あのプーチンが喜んだ。安倍総理はロシアへのアプローチをどう変えたのか?

 

北方領土問題でプーチンに恥をかかせない

プーチンが訪日したとしましょう。安倍総理に会ったら、「プーチンさん、いつ島を返してくれますか?」と言われた。記者会見をしたら、記者から、「プーチンさん、いつ島を返してくれますか?」と4回質問された。町に出れば、「プーチン、北方領土を返せ~! 北方領土を返せ~!」と大規模デモがあちこちで起こっていた。

これ、わかるんですが、「返せ!」と言い続ければ、返す気になりますか? むしろプーチンは、日本で大恥をかかされ、「絶対返すか!と決意を固めることでしょう。

WIN-WINの経済協力を進める

昔、薩摩藩と長州藩は、「犬猿の仲」でした。坂本龍馬は、「この2藩を同盟させれば、幕府に勝てるぜよ!」と考えた。で、どうしたか?

当時幕府戦に備えていた長州は、武器を必要としていた。ところが、幕府は外国勢力に、「反逆者長州」との取引を禁じていた(つまり、長州は、外国企業から直接武器を買えない)。それで龍馬は、「薩摩名義」で武器を買い、長州に与えた。
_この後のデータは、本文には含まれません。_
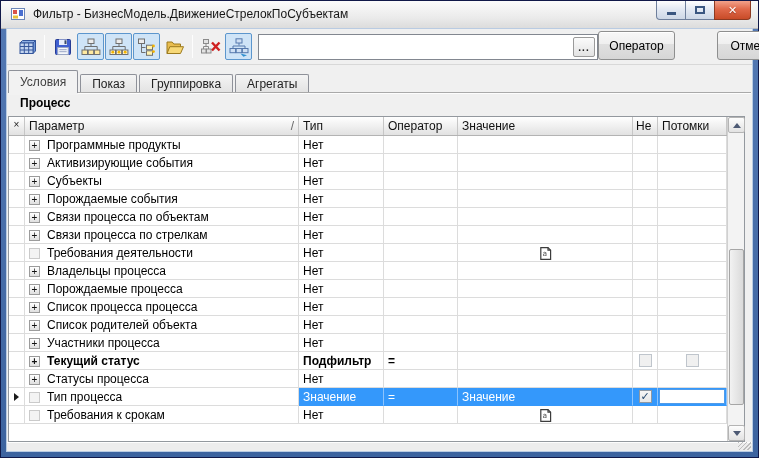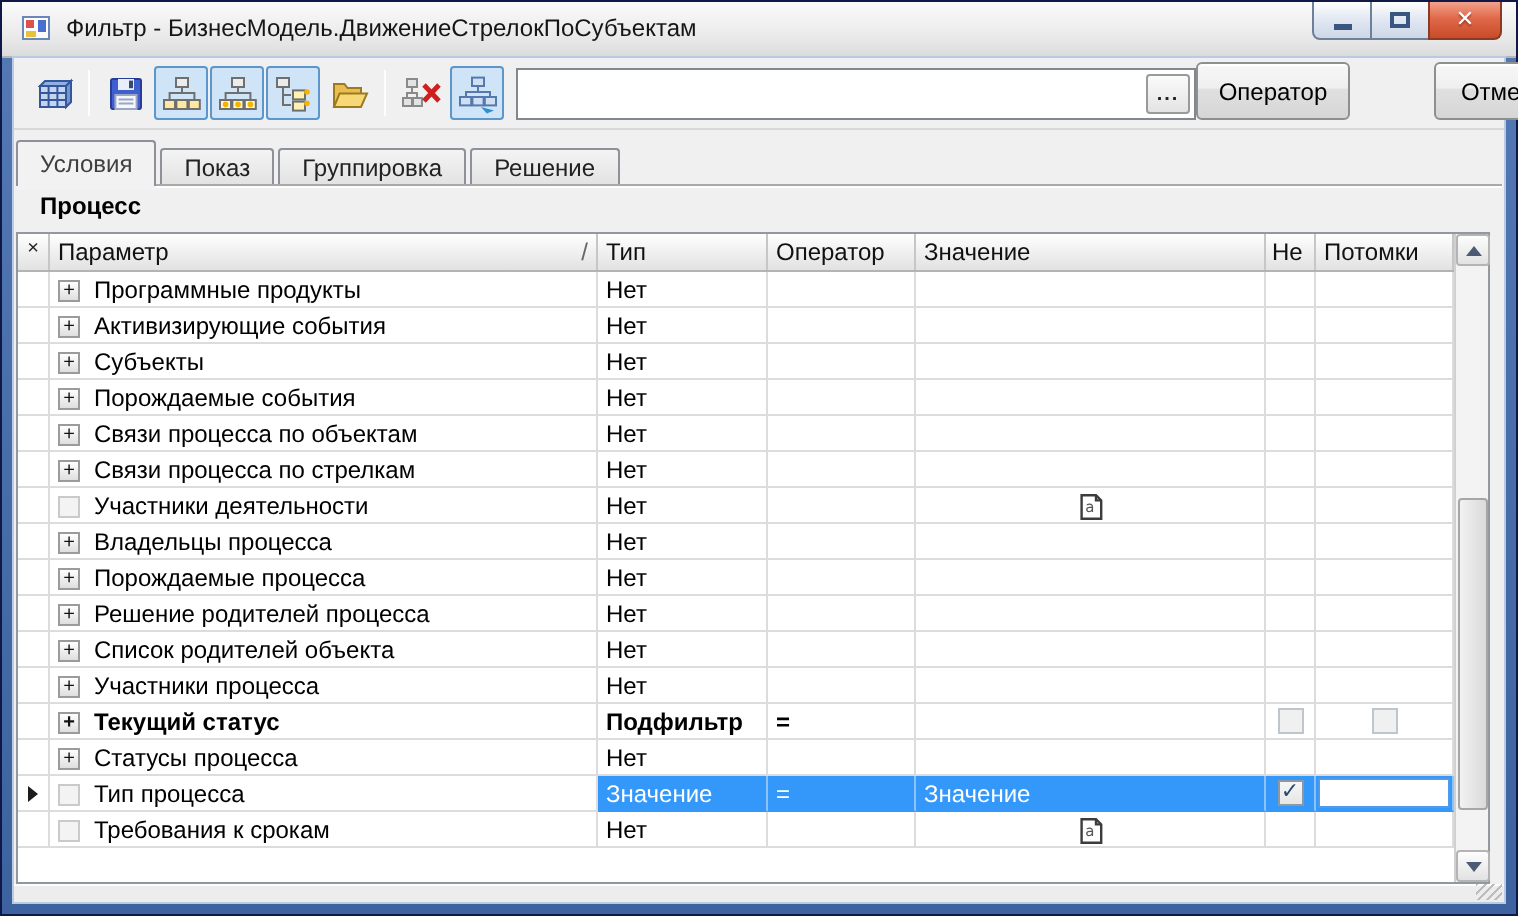"Решение" div.tab { text: Решение -> Агрегаты }
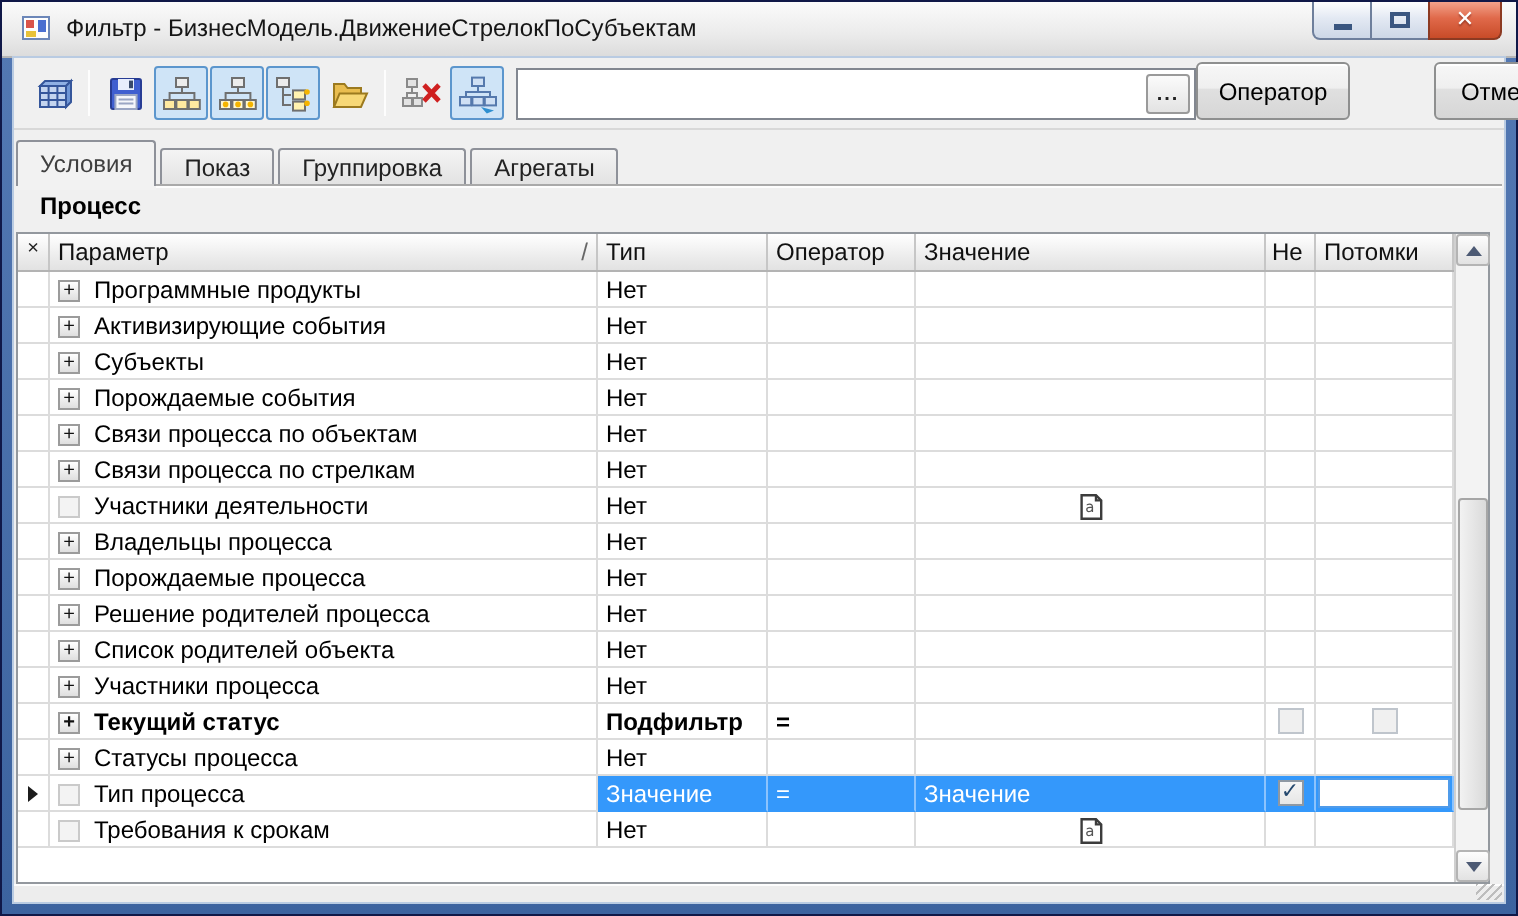"Участники деятельности" span { text: Участники -> Требования }
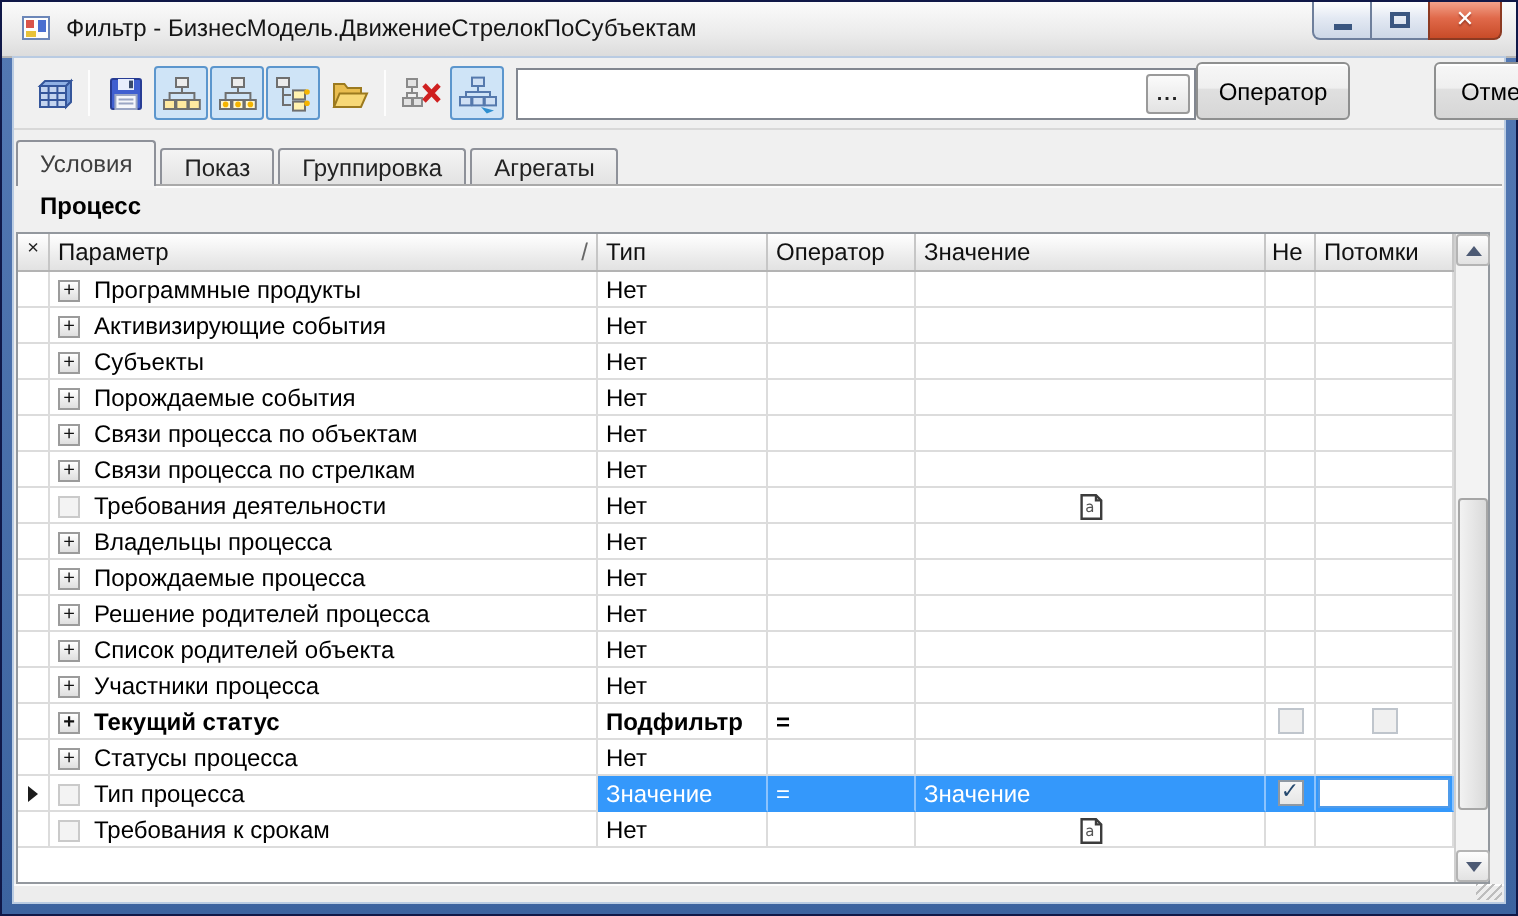"Решение родителей процесса" span { text: Решение родителей -> Список процесса }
一方で、薩摩はその時、コメ不作で悩んでいた。龍馬は、長州から薩摩にコメをプレゼントさせた。こうして、龍馬の仲介で、薩摩と長州がお互い助け合っているうちに、なんとなく両藩関係がよくなってきた

こういうのは、現代でも同じですね。自分の目的を達成したければまず相手の望むものを与える。そして、ロシアは、「制裁」「原油安」「ルーブル安」で経済がとても苦しい。ですから、「経済的に大きなメリットのある話」を中心にするのがいいでしょう。(たとえば、日ロを直接結ぶガスパイプライン建設など)。

こう書くと、必ず産経新聞さんが、「だまされるぞ!」と警告します。その懸念、もっともです。ですから、経済協力でも「両国にメリットがある案件」である必要がある。そして、具体的な交渉でも、なるべく商社のベテランなどに入ってもらい、「日本が一方的に損をしない」状況をつくる必要があります。